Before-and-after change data
[Start of section]

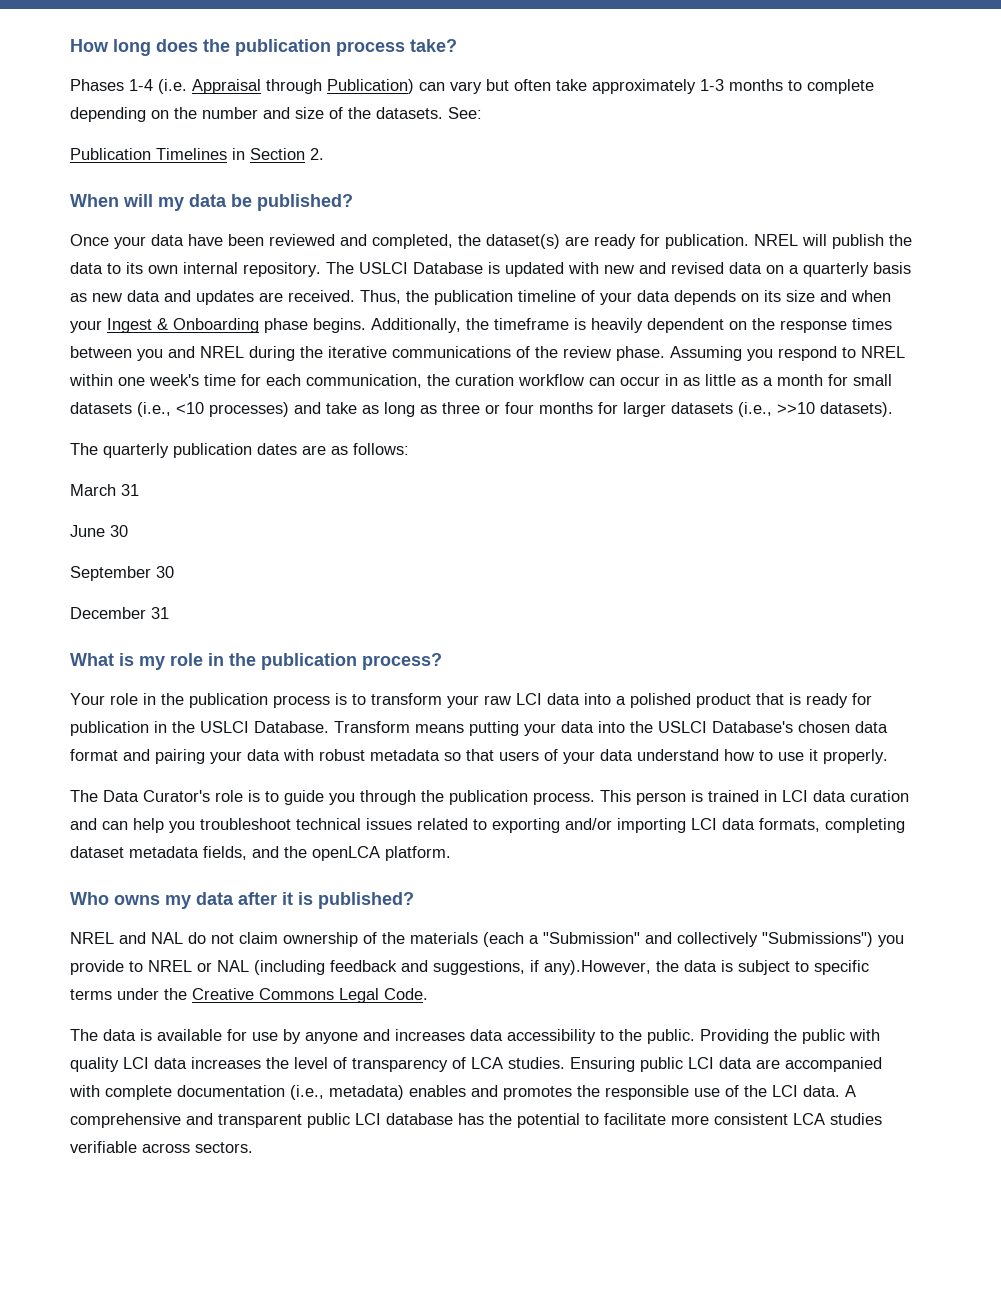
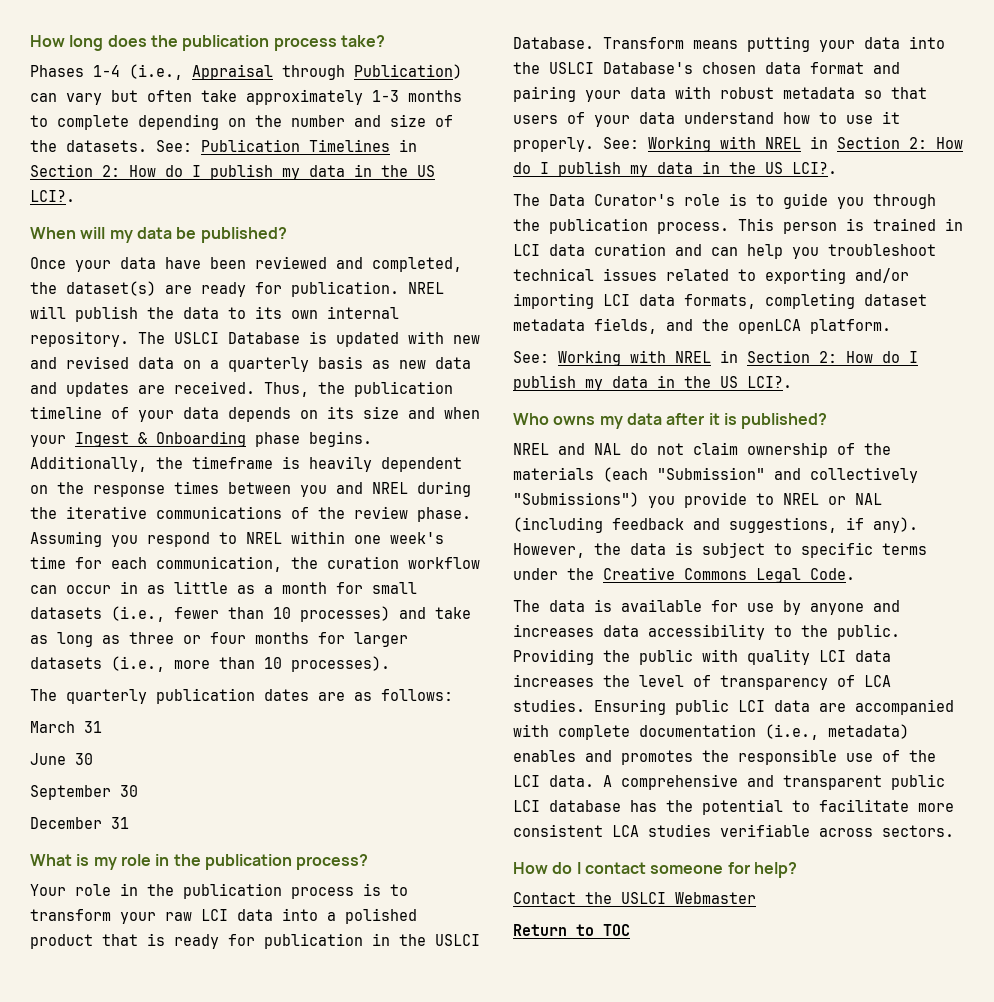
- Phases 1-4 (i.e. Appraisal through Publication) can vary but often take approximately 1-3 months to complete depending on the number and size of the datasets.
+ Phases 1-4 (i.e., Appraisal through Publication) can vary but often take approximately 1-3 months to complete depending on the number and size of the datasets.
- See:
- Publication Timelines in Section 2.
+ See: Publication Timelines in Section 2: How do I publish my data in the US LCI?.
- Assuming you respond to NREL within one week's time for each communication, the curation workflow can occur in as little as a month for small datasets (i.e., <10 processes) and take as long as three or four months for larger datasets (i.e., >>10 datasets).
+ Assuming you respond to NREL within one week's time for each communication, the curation workflow can occur in as little as a month for small datasets (i.e., fewer than 10 processes) and take as long as three or four months for larger datasets (i.e., more than 10 processes).
- Transform means putting your data into the USLCI Database's chosen data format and pairing your data with robust metadata so that users of your data understand how to use it properly.
+ Transform means putting your data into the USLCI Database's chosen data format and pairing your data with robust metadata so that users of your data understand how to use it properly. See: Working with NREL in Section 2: How do I publish my data in the US LCI?.
  This person is trained in LCI data curation and can help you troubleshoot technical issues related to exporting and/or importing LCI data formats, completing dataset metadata fields, and the openLCA platform.
+ See: Working with NREL in Section 2: How do I publish my data in the US LCI?.
- NREL and NAL do not claim ownership of the materials (each a "Submission" and collectively "Submissions") you provide to NREL or NAL (including feedback and suggestions, if any).However, the data is subject to specific terms under the Creative Commons Legal Code.
+ NREL and NAL do not claim ownership of the materials (each "Submission" and collectively "Submissions") you provide to NREL or NAL (including feedback and suggestions, if any). However, the data is subject to specific terms under the Creative Commons Legal Code.
+ How do I contact someone for help?
+ Contact the USLCI Webmaster
+ Return to TOC

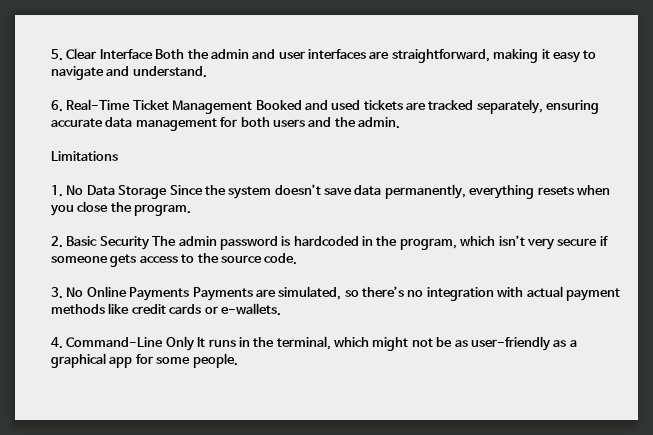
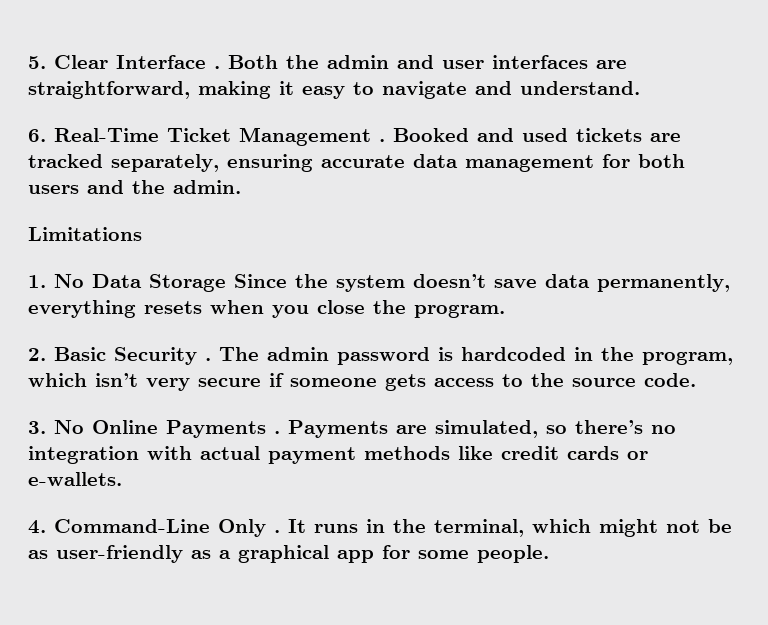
- 5. Clear Interface Both the admin and user interfaces are straightforward, making it easy to navigate and understand.
+ 5. Clear Interface . Both the admin and user interfaces are straightforward, making it easy to navigate and understand.
- 6. Real-Time Ticket Management Booked and used tickets are tracked separately, ensuring accurate data management for both users and the admin.
+ 6. Real-Time Ticket Management . Booked and used tickets are tracked separately, ensuring accurate data management for both users and the admin.
- 2. Basic Security The admin password is hardcoded in the program, which isn’t very secure if someone gets access to the source code.
+ 2. Basic Security . The admin password is hardcoded in the program, which isn’t very secure if someone gets access to the source code.
- 3. No Online Payments Payments are simulated, so there’s no integration with actual payment methods like credit cards or e-wallets.
+ 3. No Online Payments . Payments are simulated, so there’s no integration with actual payment methods like credit cards or e-wallets.
- 4. Command-Line Only It runs in the terminal, which might not be as user-friendly as a graphical app for some people.
+ 4. Command-Line Only . It runs in the terminal, which might not be as user-friendly as a graphical app for some people.

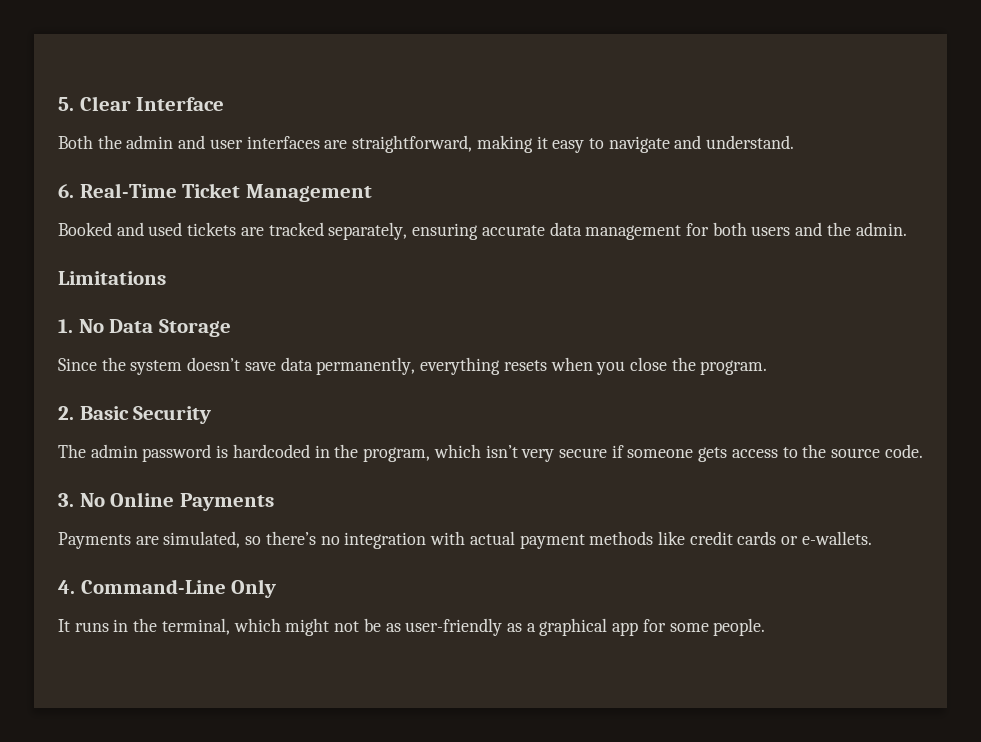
- 5. Clear Interface . Both the admin and user interfaces are straightforward, making it easy to navigate and understand.
+ 5. Clear Interface
+ Both the admin and user interfaces are straightforward, making it easy to navigate and understand.
- 6. Real-Time Ticket Management . Booked and used tickets are tracked separately, ensuring accurate data management for both users and the admin.
+ 6. Real-Time Ticket Management
+ Booked and used tickets are tracked separately, ensuring accurate data management for both users and the admin.
- 1. No Data Storage Since the system doesn’t save data permanently, everything resets when you close the program.
+ 1. No Data Storage
+ Since the system doesn’t save data permanently, everything resets when you close the program.
- 2. Basic Security . The admin password is hardcoded in the program, which isn’t very secure if someone gets access to the source code.
+ 2. Basic Security
+ The admin password is hardcoded in the program, which isn’t very secure if someone gets access to the source code.
- 3. No Online Payments . Payments are simulated, so there’s no integration with actual payment methods like credit cards or e-wallets.
+ 3. No Online Payments
+ Payments are simulated, so there’s no integration with actual payment methods like credit cards or e-wallets.
- 4. Command-Line Only . It runs in the terminal, which might not be as user-friendly as a graphical app for some people.
+ 4. Command-Line Only
+ It runs in the terminal, which might not be as user-friendly as a graphical app for some people.

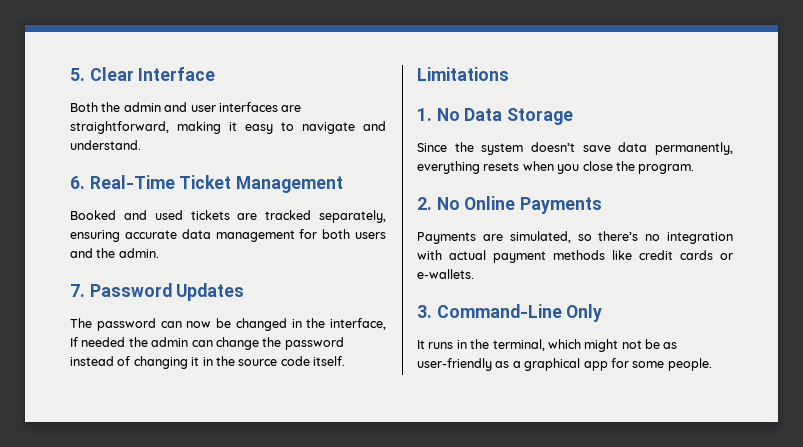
+ 7. Password Updates
+ The password can now be changed in the interface, If needed the admin can change the password instead of changing it in the source code itself.
- 2. Basic Security
- The admin password is hardcoded in the program, which isn’t very secure if someone gets access to the source code.
- 3. No Online Payments
+ 2. No Online Payments
- 4. Command-Line Only
+ 3. Command-Line Only

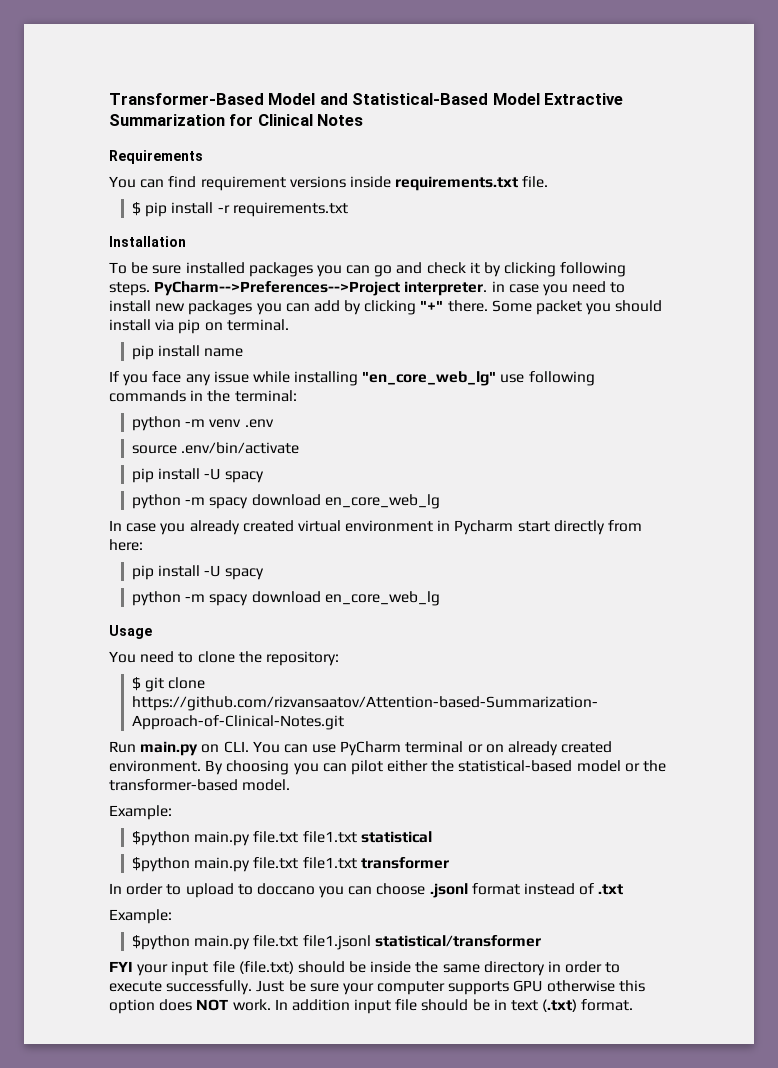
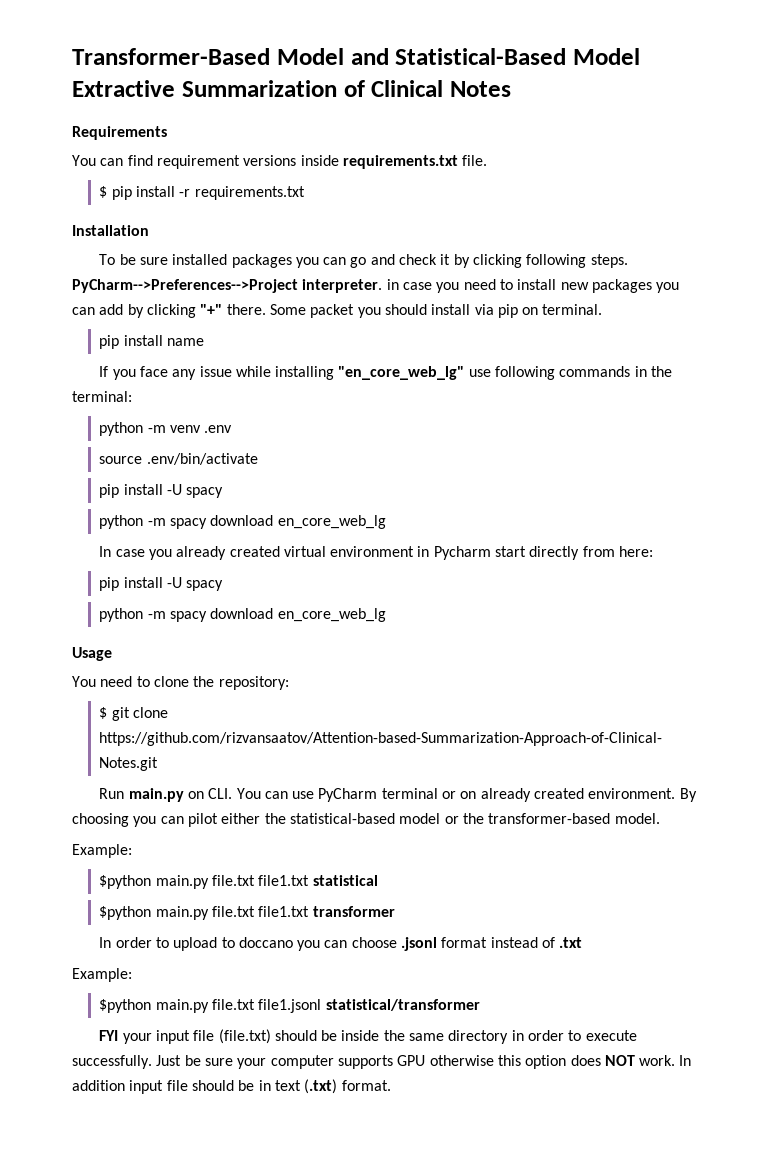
- Transformer-Based Model and Statistical-Based Model Extractive Summarization for Clinical Notes
+ Transformer-Based Model and Statistical-Based Model Extractive Summarization of Clinical Notes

[End of section]

**Exercise**
Exclude the pictures and give back the rest of the data above exactly as written.

**Solved exercise**
- Phases 1-4 (i.e. Appraisal through Publication) can vary but often take approximately 1-3 months to complete depending on the number and size of the datasets.
+ Phases 1-4 (i.e., Appraisal through Publication) can vary but often take approximately 1-3 months to complete depending on the number and size of the datasets.
- See:
- Publication Timelines in Section 2.
+ See: Publication Timelines in Section 2: How do I publish my data in the US LCI?.
- Assuming you respond to NREL within one week's time for each communication, the curation workflow can occur in as little as a month for small datasets (i.e., <10 processes) and take as long as three or four months for larger datasets (i.e., >>10 datasets).
+ Assuming you respond to NREL within one week's time for each communication, the curation workflow can occur in as little as a month for small datasets (i.e., fewer than 10 processes) and take as long as three or four months for larger datasets (i.e., more than 10 processes).
- Transform means putting your data into the USLCI Database's chosen data format and pairing your data with robust metadata so that users of your data understand how to use it properly.
+ Transform means putting your data into the USLCI Database's chosen data format and pairing your data with robust metadata so that users of your data understand how to use it properly. See: Working with NREL in Section 2: How do I publish my data in the US LCI?.
  This person is trained in LCI data curation and can help you troubleshoot technical issues related to exporting and/or importing LCI data formats, completing dataset metadata fields, and the openLCA platform.
+ See: Working with NREL in Section 2: How do I publish my data in the US LCI?.
- NREL and NAL do not claim ownership of the materials (each a "Submission" and collectively "Submissions") you provide to NREL or NAL (including feedback and suggestions, if any).However, the data is subject to specific terms under the Creative Commons Legal Code.
+ NREL and NAL do not claim ownership of the materials (each "Submission" and collectively "Submissions") you provide to NREL or NAL (including feedback and suggestions, if any). However, the data is subject to specific terms under the Creative Commons Legal Code.
+ How do I contact someone for help?
+ Contact the USLCI Webmaster
+ Return to TOC

- 5. Clear Interface Both the admin and user interfaces are straightforward, making it easy to navigate and understand.
+ 5. Clear Interface . Both the admin and user interfaces are straightforward, making it easy to navigate and understand.
- 6. Real-Time Ticket Management Booked and used tickets are tracked separately, ensuring accurate data management for both users and the admin.
+ 6. Real-Time Ticket Management . Booked and used tickets are tracked separately, ensuring accurate data management for both users and the admin.
- 2. Basic Security The admin password is hardcoded in the program, which isn’t very secure if someone gets access to the source code.
+ 2. Basic Security . The admin password is hardcoded in the program, which isn’t very secure if someone gets access to the source code.
- 3. No Online Payments Payments are simulated, so there’s no integration with actual payment methods like credit cards or e-wallets.
+ 3. No Online Payments . Payments are simulated, so there’s no integration with actual payment methods like credit cards or e-wallets.
- 4. Command-Line Only It runs in the terminal, which might not be as user-friendly as a graphical app for some people.
+ 4. Command-Line Only . It runs in the terminal, which might not be as user-friendly as a graphical app for some people.

- 5. Clear Interface . Both the admin and user interfaces are straightforward, making it easy to navigate and understand.
+ 5. Clear Interface
+ Both the admin and user interfaces are straightforward, making it easy to navigate and understand.
- 6. Real-Time Ticket Management . Booked and used tickets are tracked separately, ensuring accurate data management for both users and the admin.
+ 6. Real-Time Ticket Management
+ Booked and used tickets are tracked separately, ensuring accurate data management for both users and the admin.
- 1. No Data Storage Since the system doesn’t save data permanently, everything resets when you close the program.
+ 1. No Data Storage
+ Since the system doesn’t save data permanently, everything resets when you close the program.
- 2. Basic Security . The admin password is hardcoded in the program, which isn’t very secure if someone gets access to the source code.
+ 2. Basic Security
+ The admin password is hardcoded in the program, which isn’t very secure if someone gets access to the source code.
- 3. No Online Payments . Payments are simulated, so there’s no integration with actual payment methods like credit cards or e-wallets.
+ 3. No Online Payments
+ Payments are simulated, so there’s no integration with actual payment methods like credit cards or e-wallets.
- 4. Command-Line Only . It runs in the terminal, which might not be as user-friendly as a graphical app for some people.
+ 4. Command-Line Only
+ It runs in the terminal, which might not be as user-friendly as a graphical app for some people.

+ 7. Password Updates
+ The password can now be changed in the interface, If needed the admin can change the password instead of changing it in the source code itself.
- 2. Basic Security
- The admin password is hardcoded in the program, which isn’t very secure if someone gets access to the source code.
- 3. No Online Payments
+ 2. No Online Payments
- 4. Command-Line Only
+ 3. Command-Line Only

- Transformer-Based Model and Statistical-Based Model Extractive Summarization for Clinical Notes
+ Transformer-Based Model and Statistical-Based Model Extractive Summarization of Clinical Notes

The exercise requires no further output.